A submissão dos movimentos ao Partido Democrata se reflete na forma como os principais grupos pelos direitos das mulheres, as organizações das nacionalidades oprimidas e as pessoas LGBTQ+ atuam como mecanismos de arrecadação de fundos e defesa da eleição dos democratas, enquanto evitam a luta de massas nas ruas. Certamente, após a decisão de Dobbs que anulou o caso Roe contra Wade, os grupos feministas burgueses optaram por concentrarem-se no eleitoralismo ao invés de recorrer à mobilização de massas.
Os socialistas entendem que o Partido Democrata não é um campo de luta para os oprimidos e explorados. Pelo contrário, é o cemitério dos movimentos sociais progressistas. Também entendemos que não existe uma via eleitoral ao socialismo. Derrotar o capitalismo e substituí-lo por um novo sistema social e político só será possível através das lutas de massas de milhões de pessoas que lutam pelos seus próprios interesses.
Peter Camejo, candidato presidencial do Partido Socialista dos Trabalhadores em 1976, o expressou assim: “Não existe uma democracia real no sentido de dirigir o país. As eleições são totalmente falsas. A classe dominante simplesmente se levanta e elege duas pessoas, ou três, e dizem: “Muito bem, pessoal, teremos eleições. Agora podem votar em Humphrey, ou em Wallace, ou em Nixon”. (Ou em Trump ou em Harris.)
“Então fazem seus candidatos debaterem. Mas o debate não é de todo falso. O debate representa frequentemente uma verdadeira luta viva entre diferentes posições dentro da classe dominante. A classe dominante resolve muitas das pequenas diferenças táticas que têm entre si por meio das eleições”.
“Obviamente, essas eleições não significam de modo algum que o povo tenha voz na hora de governar este país.
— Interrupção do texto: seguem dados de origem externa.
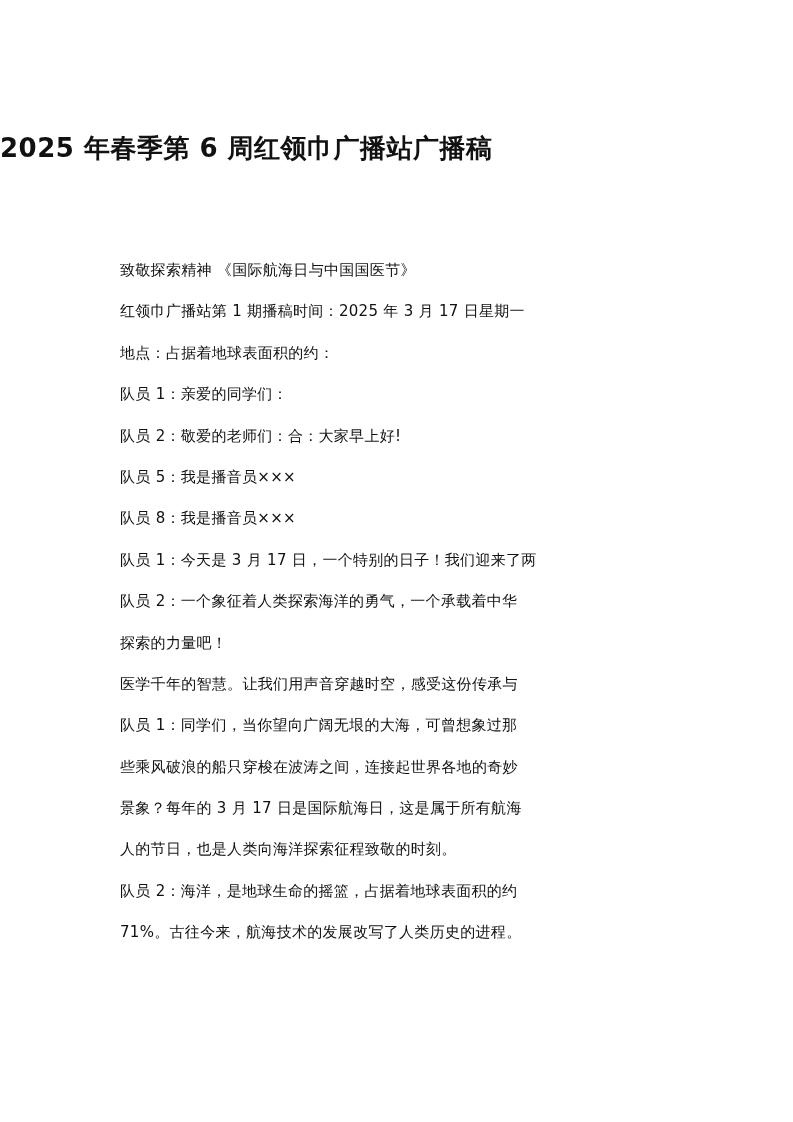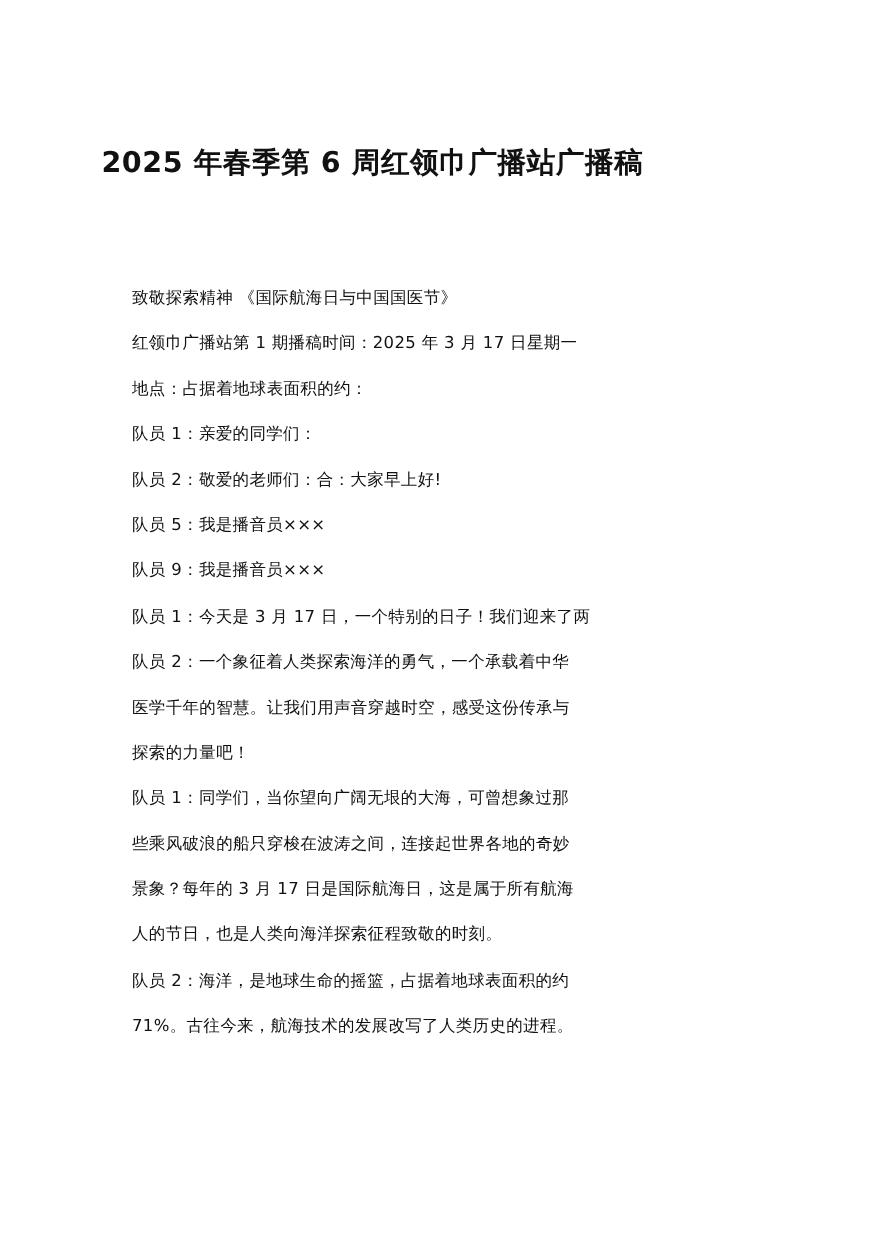"2025 年春季第 6 周红领巾广播站广播稿" .title { text-align: center -> none }
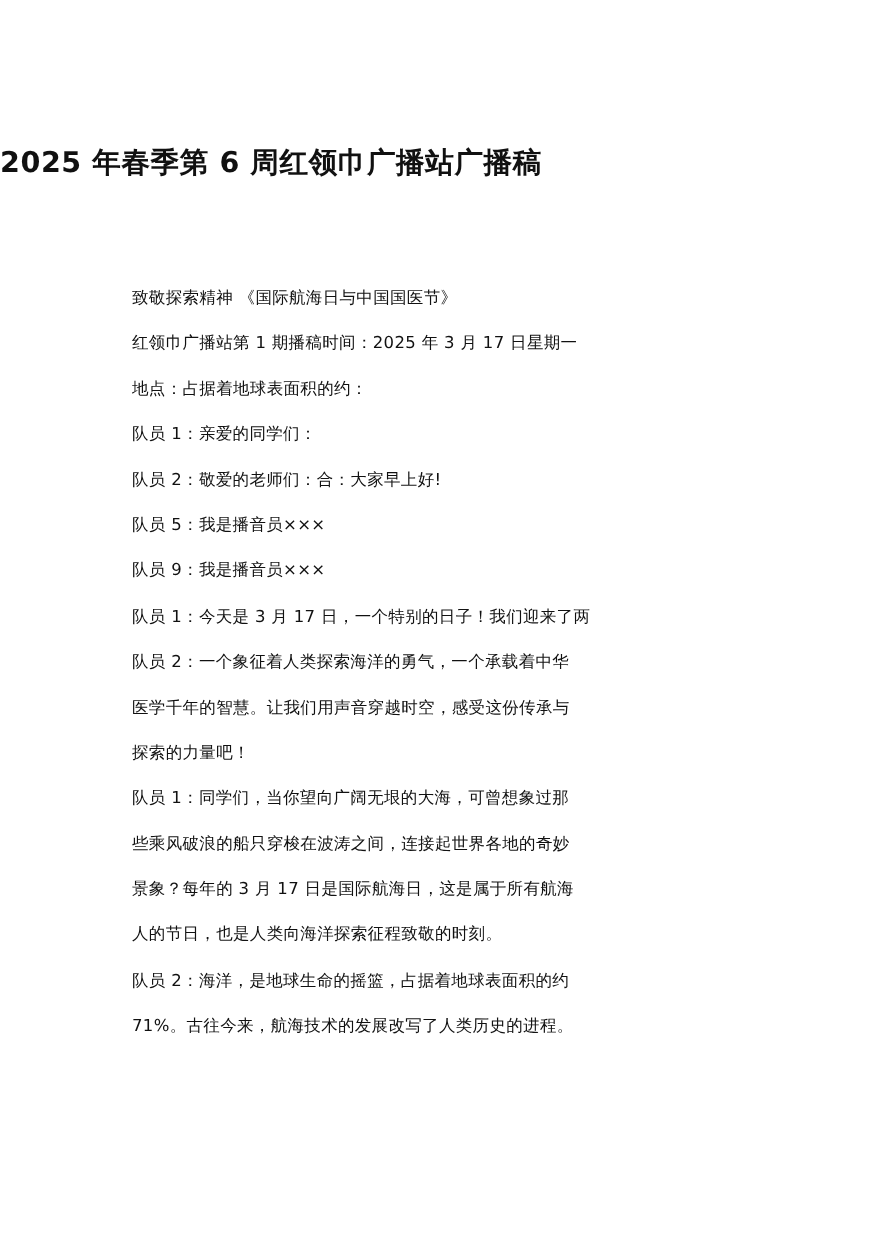"队员 9：我是播音员×××" div.line { text: 9 -> 8 }
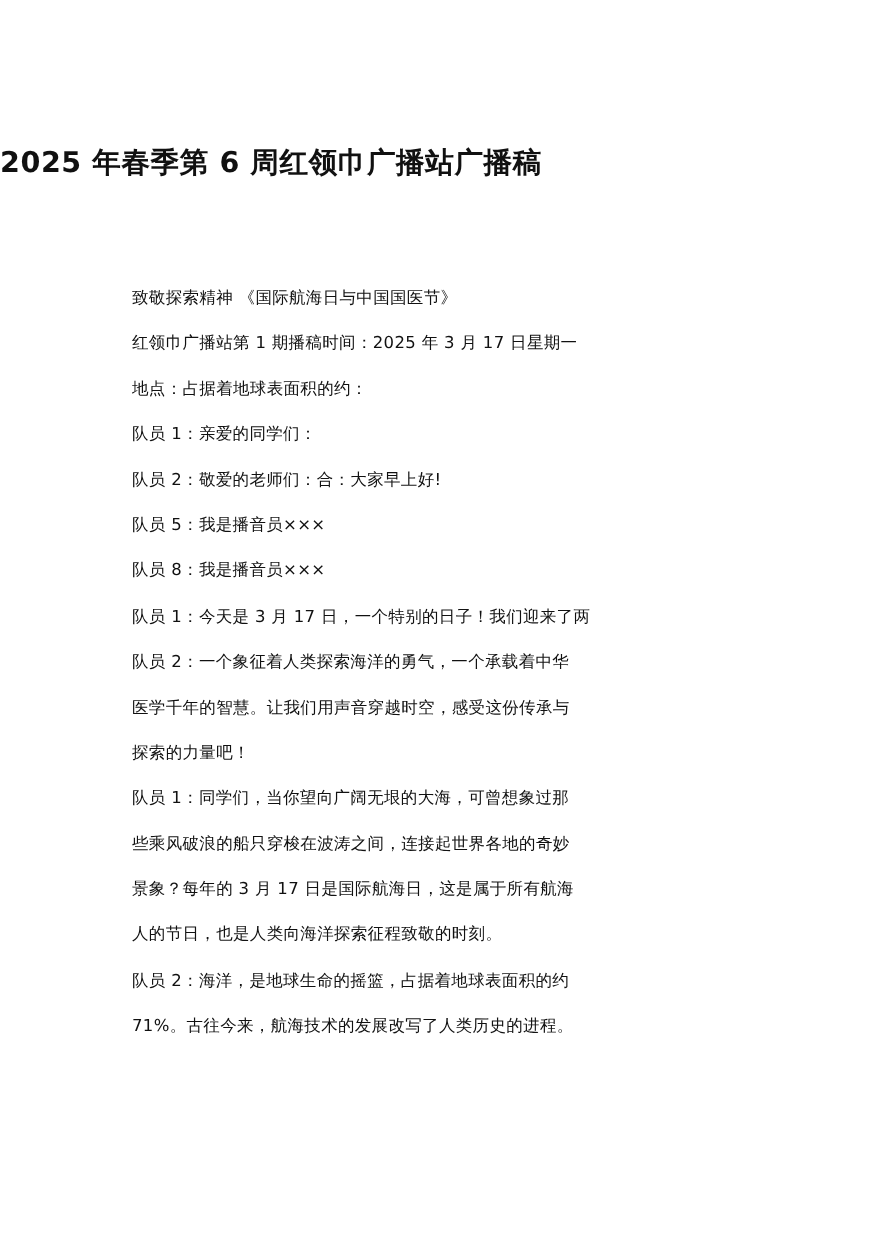"医学千年的智慧。让我们用声音穿越时空，感受这份传承与" div.line { order: before "探索的力量吧！" -> after "探索的力量吧！" }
Ao mesmo tempo, as massas acreditam na democracia. E esta crença na democracia é algo que na realidade debilita os governantes. E é algo que nos dá poder real”.
Independentemente de quem ganhe as eleições, o caminho a seguir exigirá lutar contra a opressão e a exploração, e por um mundo melhor. Ganhar esta luta significará travar uma luta combinada por uma direção de classe nos sindicatos, pela ação de massas dos movimentos sociais democráticos e por uma ampla campanha pela defesa dos direitos democráticos. Fazer avançar as lutas dos oprimidos e da classe operária também significa que nós trabalhadores precisamos do nosso próprio partido. Um partido assim não seria um partido puramente eleitoral, mas um que dirija as lutas todos os dias do ano nas ruas, nos sindicatos e em cada bairro pelos interesses dos oprimidos e explorados.